(Content revision data)
======

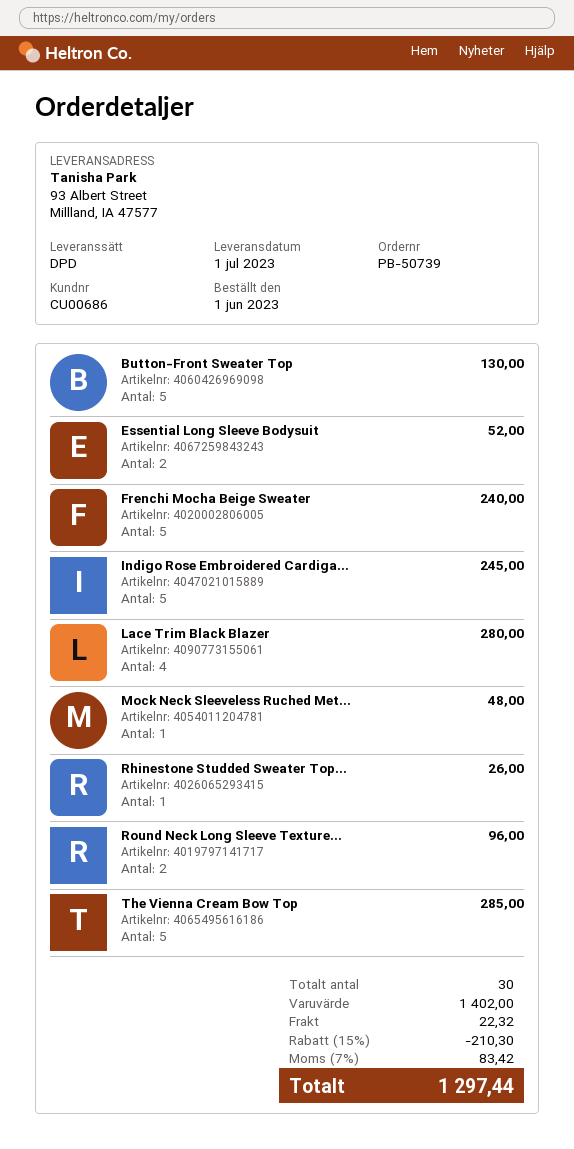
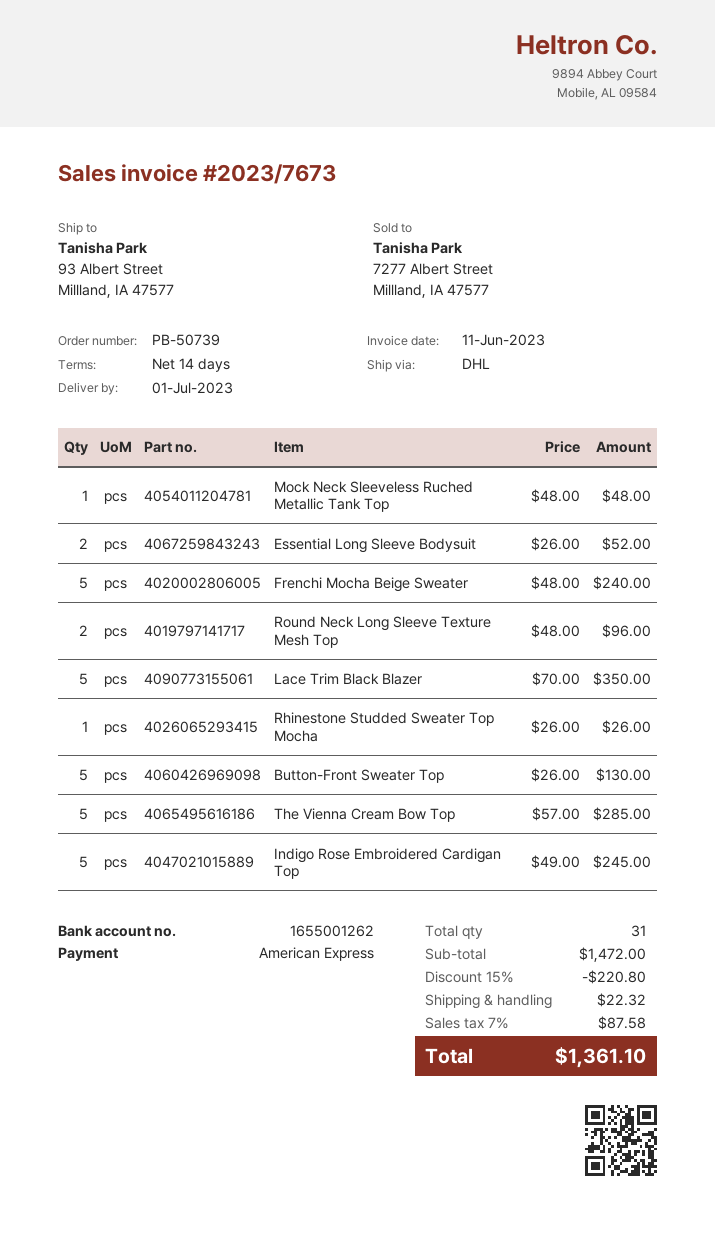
shipping method: DPD -> DHL
Lace Trim Black Blazer: 4 for 280.00 -> 5 for 350.00
total quantity: 30 -> 31
subtotal: 1402.00 -> 1472.00
discount: 15% = 210.30 -> 15% = 220.80
tax: 7% = 83.42 -> 7% = 87.58
total: 1297.44 -> 1361.10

======

*Directions*.
Could you copy exactly the line containing "total quantity: 30 -> 31" and each line after it through the end of the records, and nothing else?

*Solved exercise*.
total quantity: 30 -> 31
subtotal: 1402.00 -> 1472.00
discount: 15% = 210.30 -> 15% = 220.80
tax: 7% = 83.42 -> 7% = 87.58
total: 1297.44 -> 1361.10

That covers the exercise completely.